Specifically, for example, the pipe length L is 300 m, the linear expansion coefficient α ₁ as the entire first cable portion 10 is 20 × 10 ⁻⁶ / ° C., and the linear expansion as the entire second cable portion 20. When the coefficient α ₂ is 12 × 10 ⁻⁶ / ° C., when the predetermined ratio r ₀ with respect to the extended length ratio r is 96%, the second length necessary for the extended length ratio r to be equal to or less than the predetermined ratio 96%. axial length _{L 2} of the cable 20, considering the frictional force equation (1) and the equation (2), it is not less than 24m (i.e. more than one 12m). Since the length l _OS of the offset part 40 is about several meters (3 m or more and 10 m or less), the total length of the second cable part 20 in the axial direction may be 34 m or more.

  Thus, even if the wire rod 220 made of invar is not combined with the entire length of the power cable 1, the effect of sufficiently suppressing the extension of the power cable 1 can be obtained. Further, the extension length ratio r of the power cable 1 is reduced to more than twice the measurement error (2%) of the extension length of the power cable 1 when the extension length ratio r is 96% or less. It can be noticed prominently.

(2) Manufacturing method of power cable Next, the manufacturing method of the power cable 1 which concerns on this embodiment is demonstrated.

For example, a wire 220 made of, for example, a single invar wire is prepared in advance. The wire 220 may be configured by twisting together a plurality of invar wires. At this time, depending on the pipe length of the conduit 920 for laying the power cable 1 L, forming a plurality of wires 220 having a 2L ₂ or more in length.

Next, a plurality of strands made of pure copper, a copper alloy, or the like are twisted to form six segments 110s having a fan-shaped cross section. The first conductive portion 110 is formed by twisting the segments 110s. At this time, the length of the first conductive portion 110 in the axial direction is set to L ₁ in accordance with the pipe length L of the pipe 920 laying the power cable 1.

Next, the cross-sectional shape is changed from the segment 110s of the first conductive portion 110 to form the six segments 210s having a fan-shaped or fan-shaped cross section, and the hollow portion 210w is formed at the center of the segment 210s. When the segments 210s are twisted together, the wire material 220 made of invar wire prepared in advance is inserted into the hollow portion 210w formed at the center of the segment 210s. Thereby, the second conductive portion 210 is formed. In this case, the axial length of the second conductive portion 210 and the length and equal L ₂ or more lengths of wire 220.

As described above, the first conductive portions 110 having the axial length L ₁ and the second conductive portions 210 having the axial length L ₂ or more are continuously and alternately formed.

  Next, an inner semiconductive layer (140, 240), an insulating layer (150, 250) made of polyethylene resin, and an outer semiconductive layer (160) are covered so as to cover the outer periphery of the first conductive portion 110 and the second conductive portion 210. 260) are extruded sequentially or simultaneously in three layers. Next, the intermediate body of the power cable 1 is put into a heating furnace heated to a predetermined crosslinking temperature, and the polyethylene resin in the insulating layers (150, 250) is thermally crosslinked. Next, an outer semiconductive layer (160, 270) is covered with an annealed copper wire or the like to form a shielding layer (172, 272). Next, a pressing tape (174, 274) is wound around the outer periphery of the shielding layer (172, 272). Next, a water shielding layer (176, 276) is formed by winding an aluminum tape around the outer periphery of the pressing tape (174, 274). Next, a sheath (180, 280) made of, for example, polyvinyl chloride is further extruded on the outer periphery of the water shielding layer (176, 276).

  As described above, the power cable 1 according to this embodiment is manufactured.

(3) Effects according to the present embodiment According to the present embodiment and its modifications, the following one or more effects are achieved.

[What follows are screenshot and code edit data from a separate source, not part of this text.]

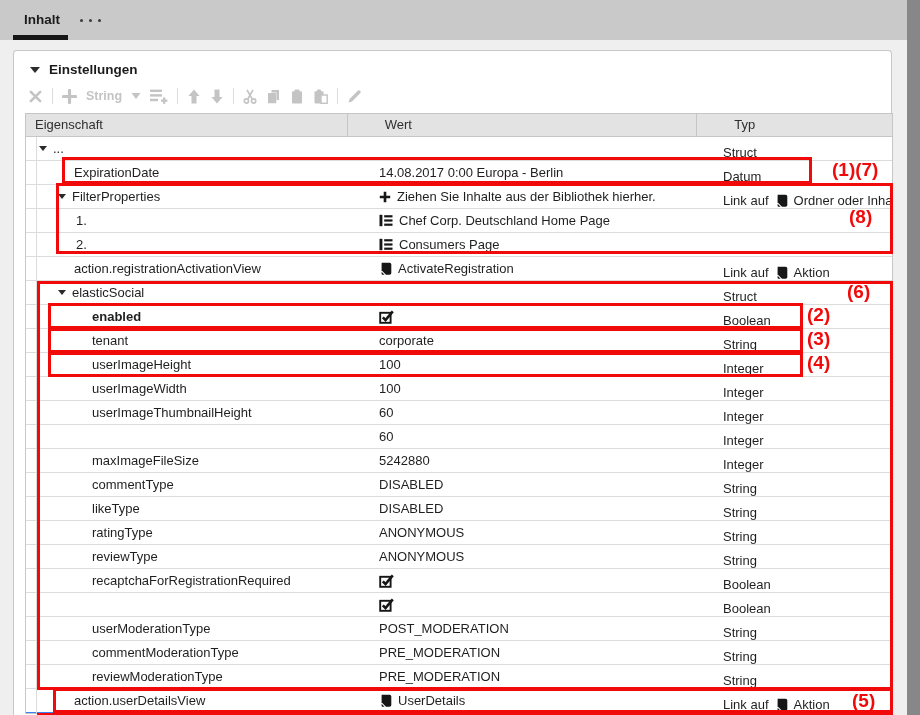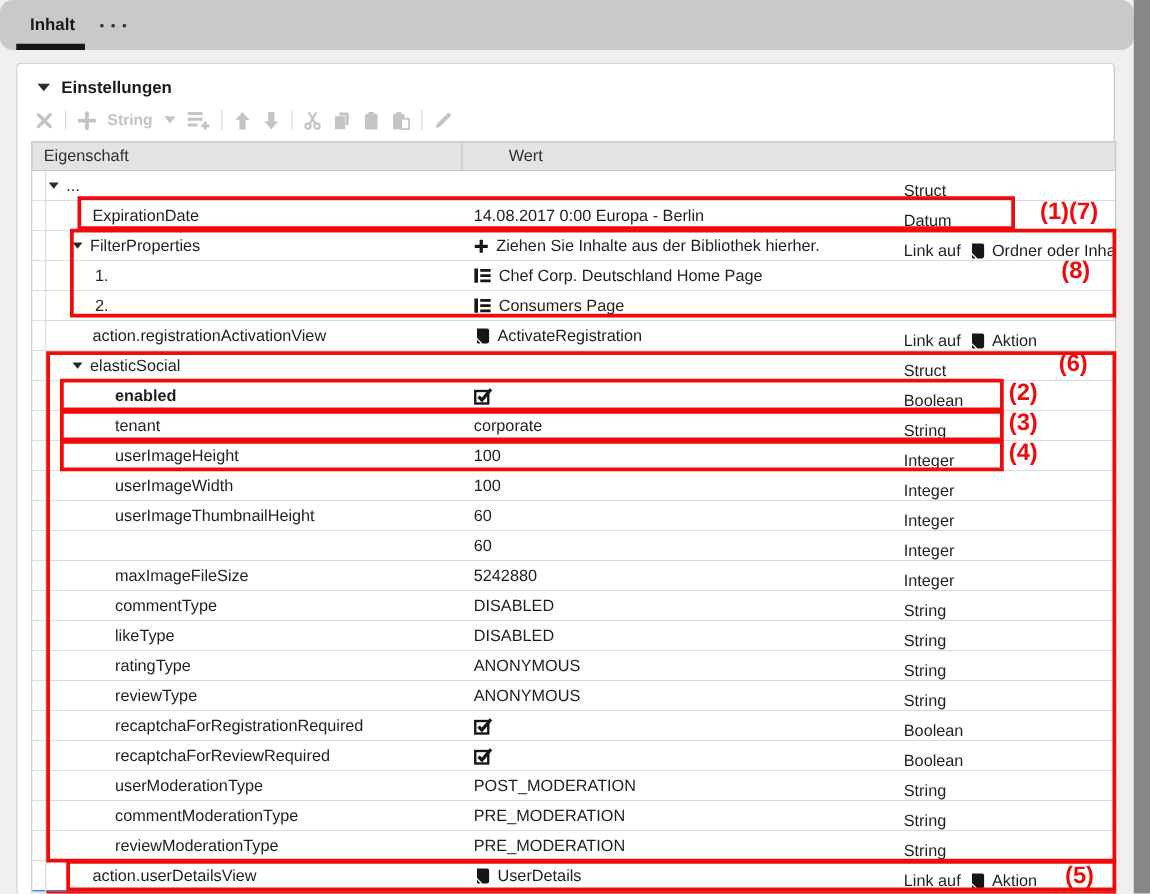"Inhalt" .tabbar { border-radius: 10px -> none }
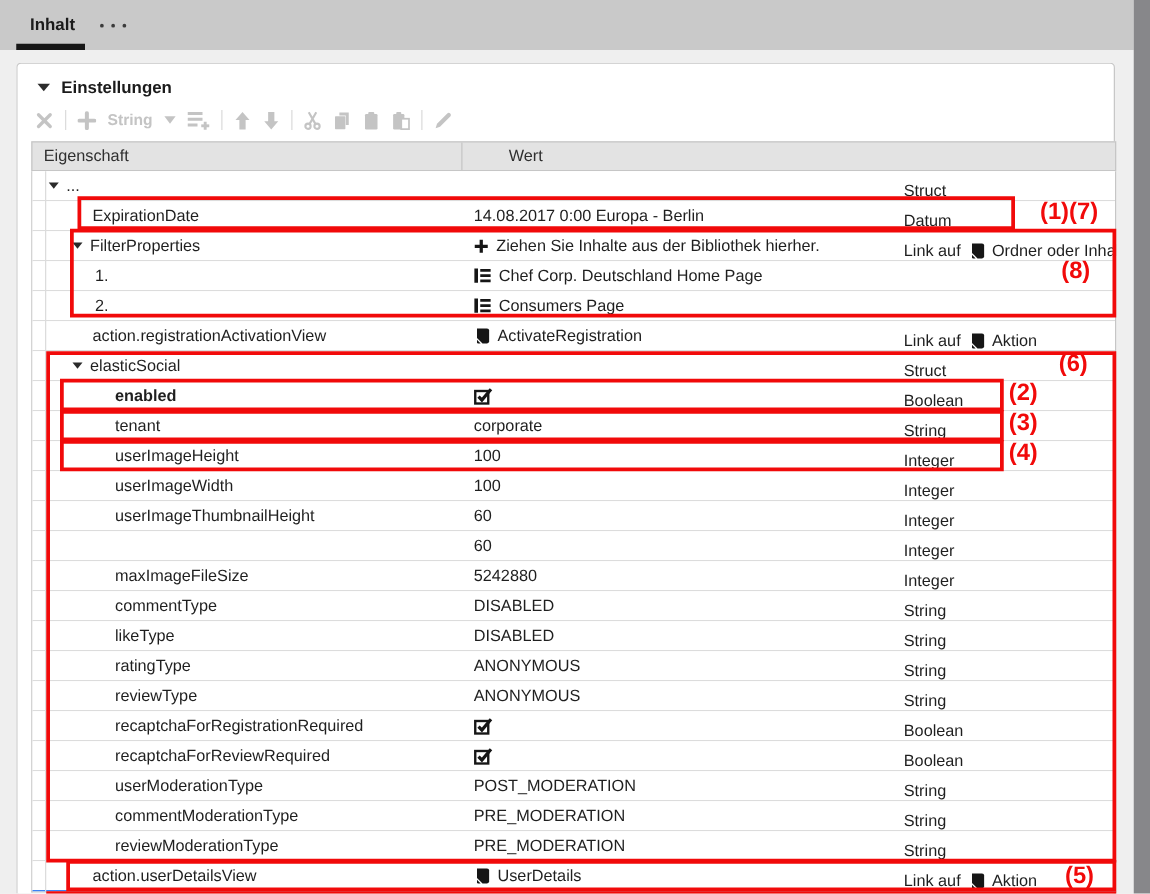"Typ" div.th { html: none -> <div>Typ</div> }
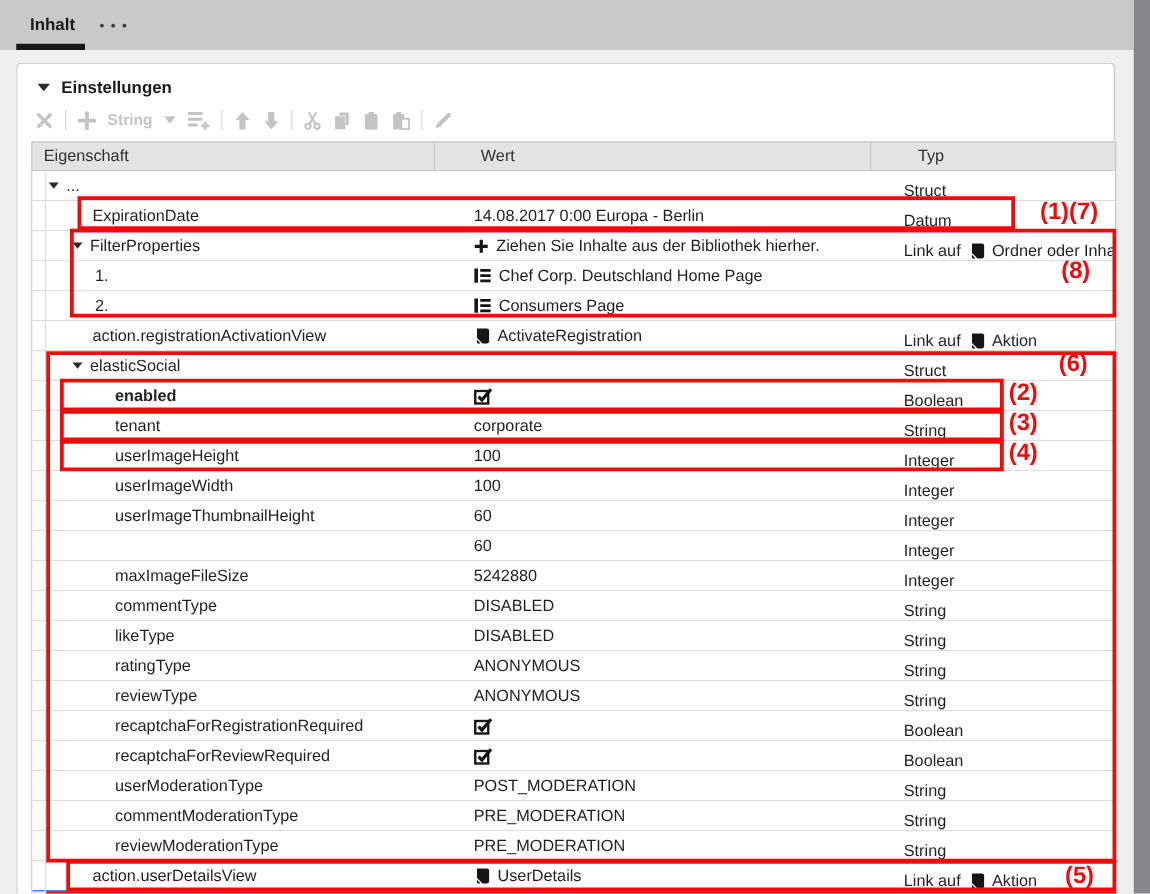"recaptchaForReviewRequired" span.row-name { html: <span>recaptchaForReviewRequired</span> -> none }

(A) According to the present embodiment, the power cable 1 includes the first cable portion 10 and the second cable portion 20 having a linear expansion coefficient smaller than that of the first cable portion 10. The second cable part 20 is provided along the axial direction in the second conductive part 210, which is made of the same material as the first conductive part 110, and constitutes the second conductive part 210. And a wire composed of a material having a Young's modulus larger than the material and a smaller linear expansion coefficient. In other words, the wire 220 having a small linear expansion coefficient is included in a part of the power cable. Thereby, extension can be suppressed by a simple structure.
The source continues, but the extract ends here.